Attention babysitters: please select the best amongst yourselves and call me. I have no idea how to find one of you, but I need to see Spouse once before Peanut turns three. It would make three dates in three years, and I’m begging you…please call your own references, because I don’t have time. That’s why I haven’t found you yet. I haven’t looked. It’s a daunting task, one that should be important enough to stop parenting for the three months or so I assume it takes to find a good sitter, but that would sort of make the whole thing a bigger deal than I’m willing for it to be, seeing as I just want one stinking date with my husband in 2009. At least, I mean, but still. Ah, fuck it. I’ll just have Netflix send something not subtitled, and we’ll have our stinking Hot Tamales and popcorn on the cat-litter dusted couch. Sigh.

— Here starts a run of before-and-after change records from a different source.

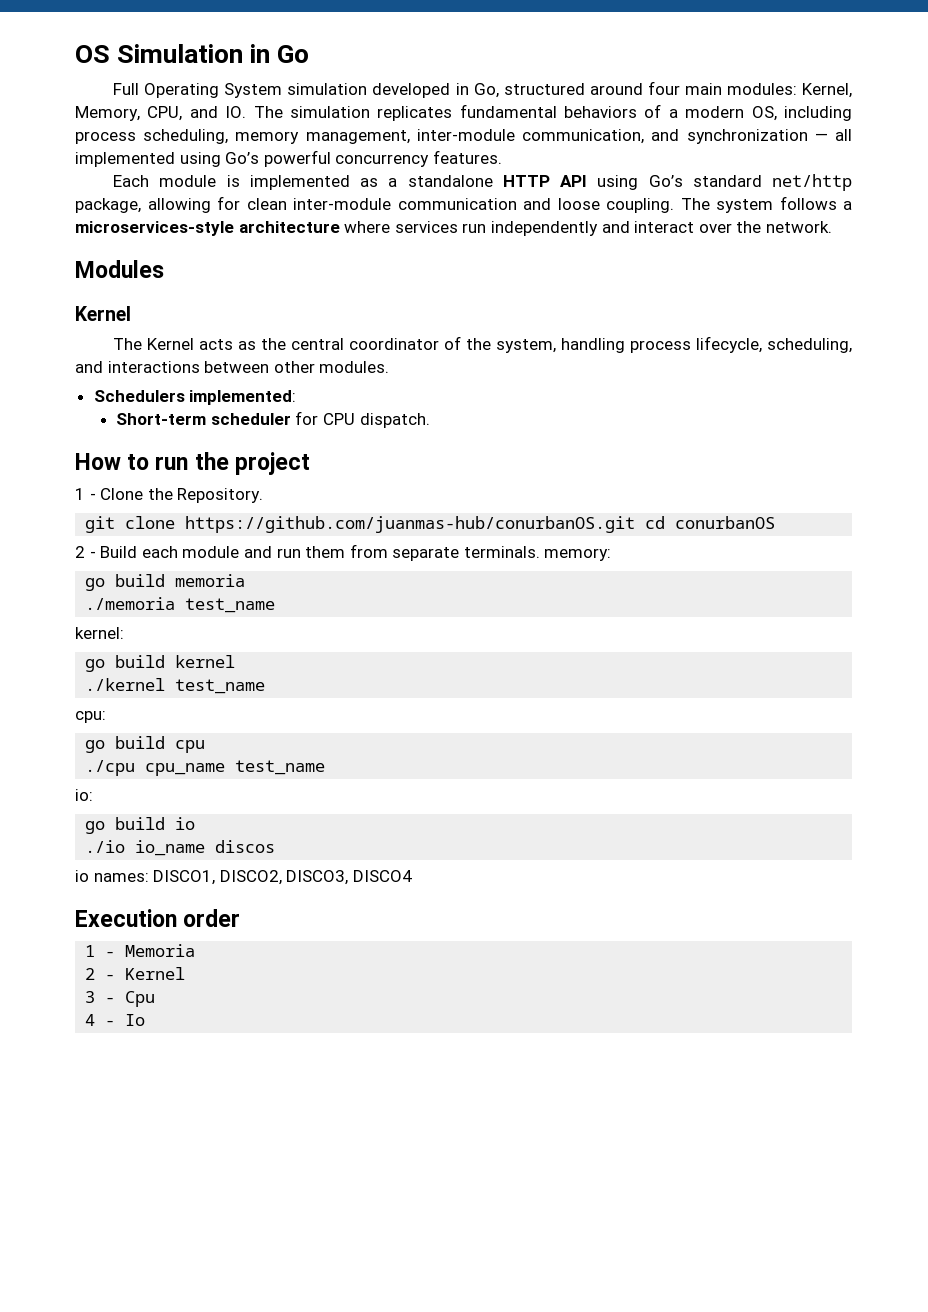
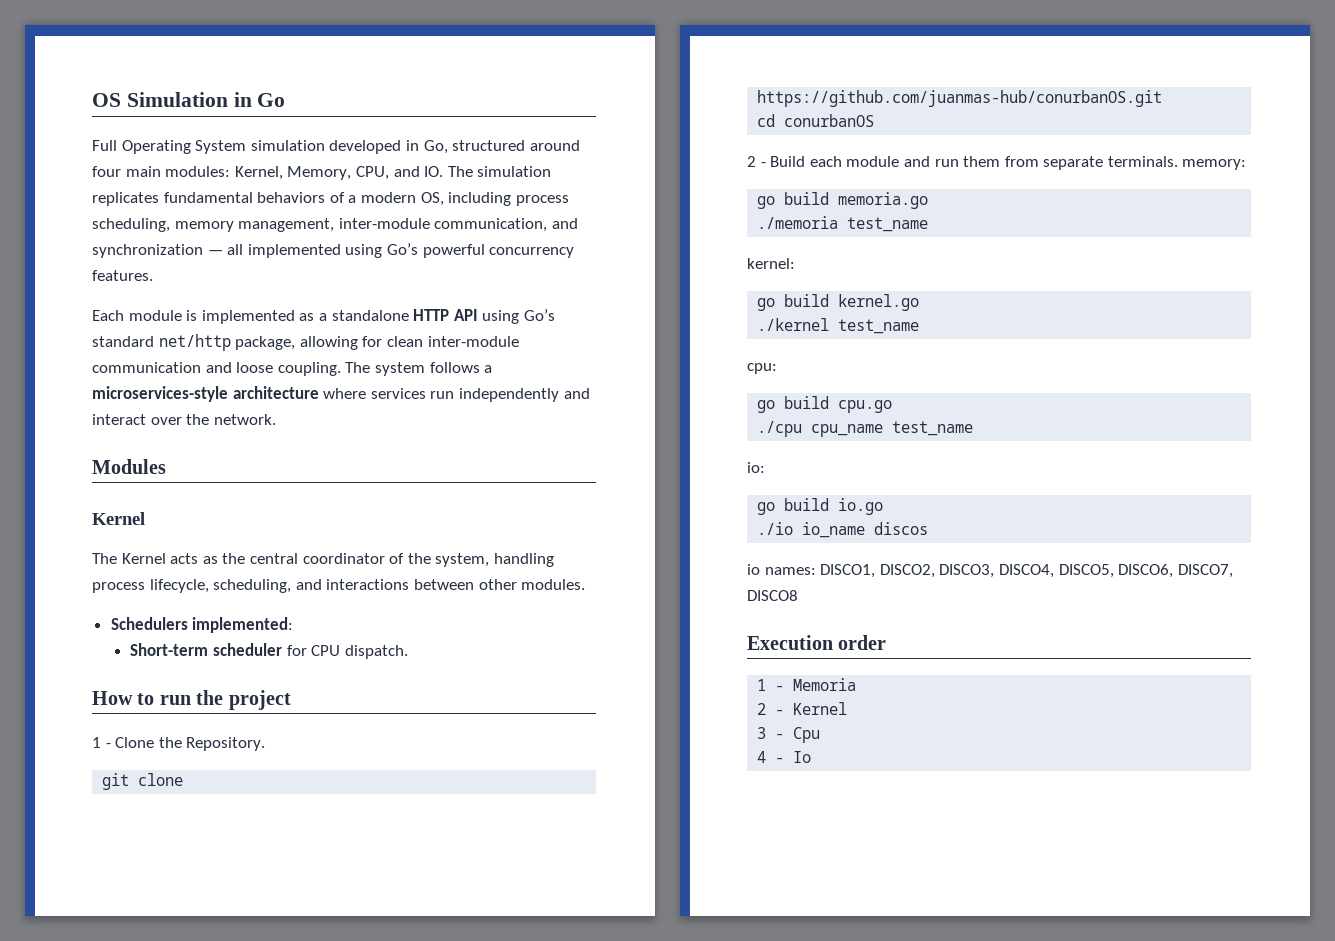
- git clone https://github.com/juanmas-hub/conurbanOS.git cd conurbanOS
+ git clone https://github.com/juanmas-hub/conurbanOS.git
+ cd conurbanOS
- go build memoria
+ go build memoria.go
- go build kernel
+ go build kernel.go
- go build cpu
+ go build cpu.go
- go build io
+ go build io.go
- io names: DISCO1, DISCO2, DISCO3, DISCO4
+ io names: DISCO1, DISCO2, DISCO3, DISCO4, DISCO5, DISCO6, DISCO7, DISCO8

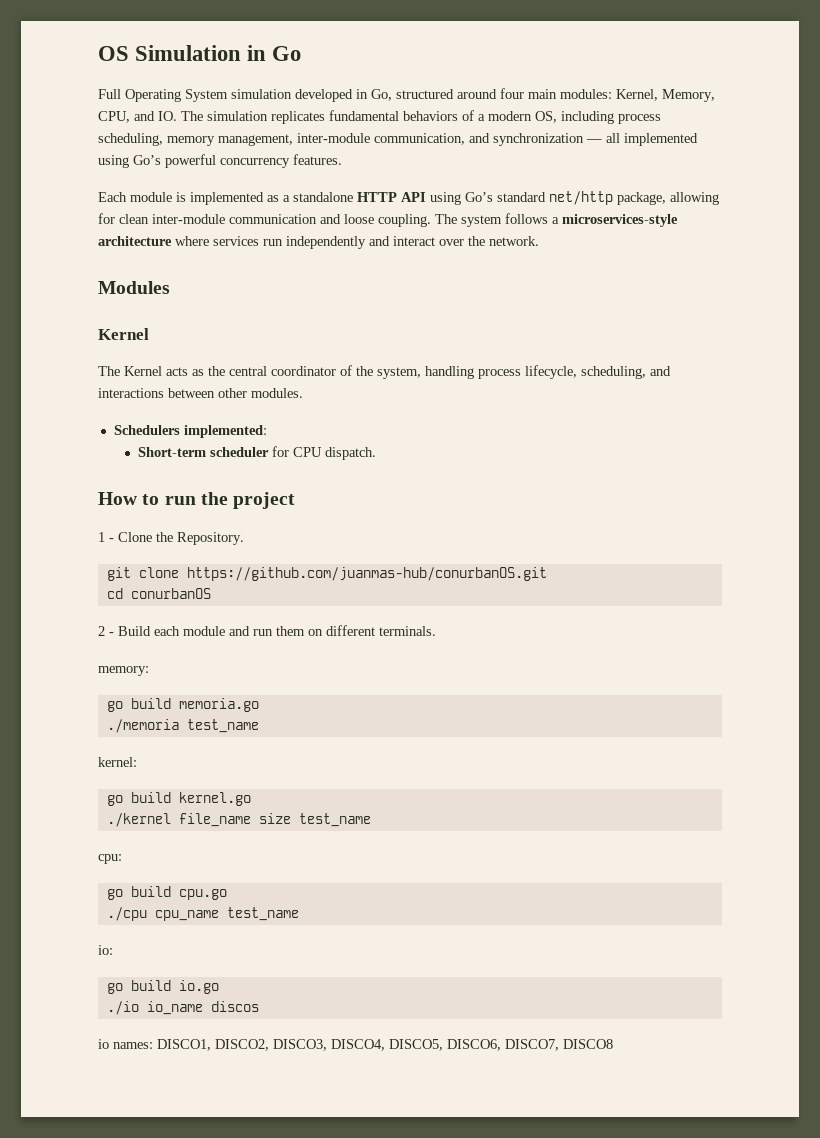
- 2 - Build each module and run them from separate terminals. memory:
+ 2 - Build each module and run them on different terminals.
+ memory:
- ./kernel test_name
+ ./kernel file_name size test_name
- Execution order
- 1 - Memoria
- 2 - Kernel
- 3 - Cpu
- 4 - Io

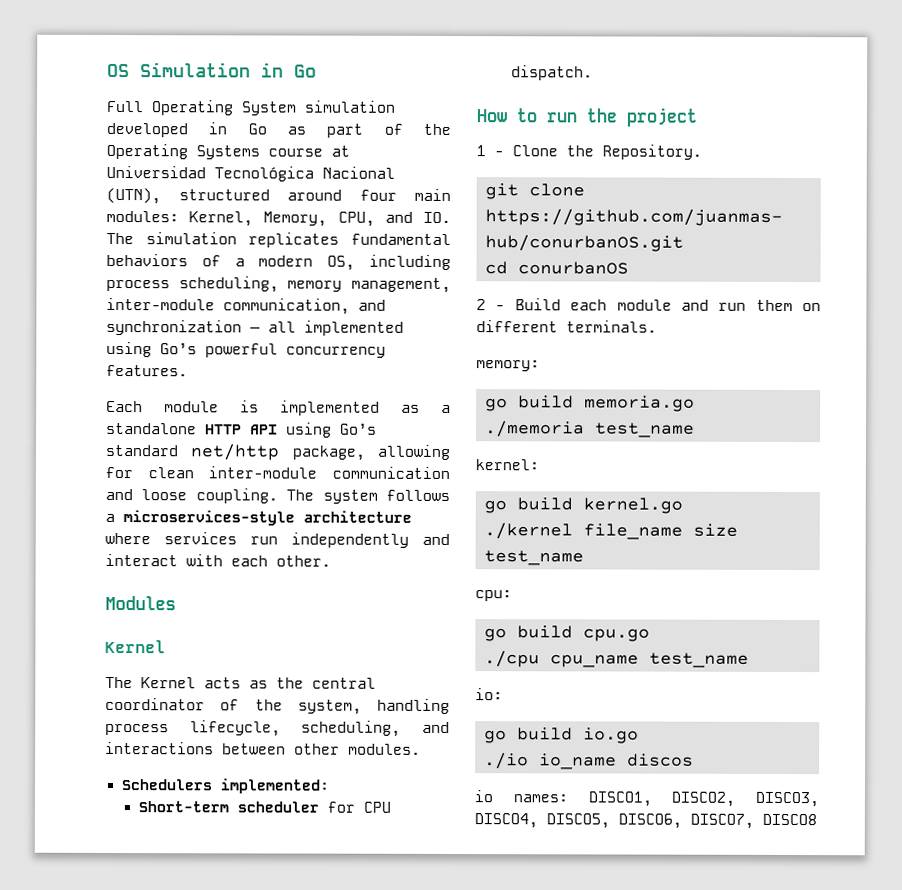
- Full Operating System simulation developed in Go, structured around four main modules: Kernel, Memory, CPU, and IO. The simulation replicates fundamental behaviors of a modern OS, including process scheduling, memory management, inter-module communication, and synchronization — all implemented using Go’s powerful concurrency features.
+ Full Operating System simulation developed in Go as part of the Operating Systems course at Universidad Tecnológica Nacional (UTN), structured around four main modules: Kernel, Memory, CPU, and IO. The simulation replicates fundamental behaviors of a modern OS, including process scheduling, memory management, inter-module communication, and synchronization — all implemented using Go’s powerful concurrency features.
- The system follows a microservices-style architecture where services run independently and interact over the network.
+ The system follows a microservices-style architecture where services run independently and interact with each other.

Attention world governments: please, please hear me now. I’ve figured out the secret to world peace. It came to me in the car (you know, that thing that very few people in the world have, and I’m way too spoiled to even have that, considering what most of the people in the world go through daily). The world would stop its fighting if every man woman and child had working indoor plumbing. Clean water, yes. That’s just necessary, though millions don’t have it. But beyond that, a flush toilet in some sort of structure where you can go all by yourself and close your eyes and have one minute of peace and quiet. And I’m going to go out on a limb here, and GUARANTEE world peace if somehow Bill and Melinda can get everyone a heated toilet seat. I know. We need to fix malaria and AIDS and birth traumas and birth defects and maternal health and cancer and everything else that afflicts the world populations. But once we’re all healthy, we might still be angry. Not with a heated toilet seat. There would be no wars if everyone had a heated toilet seat (which, if you were paying attention above, requires clean water and indoor plumbing, and about three thousand steps of poverty and disease eradication before the heated seats, but still).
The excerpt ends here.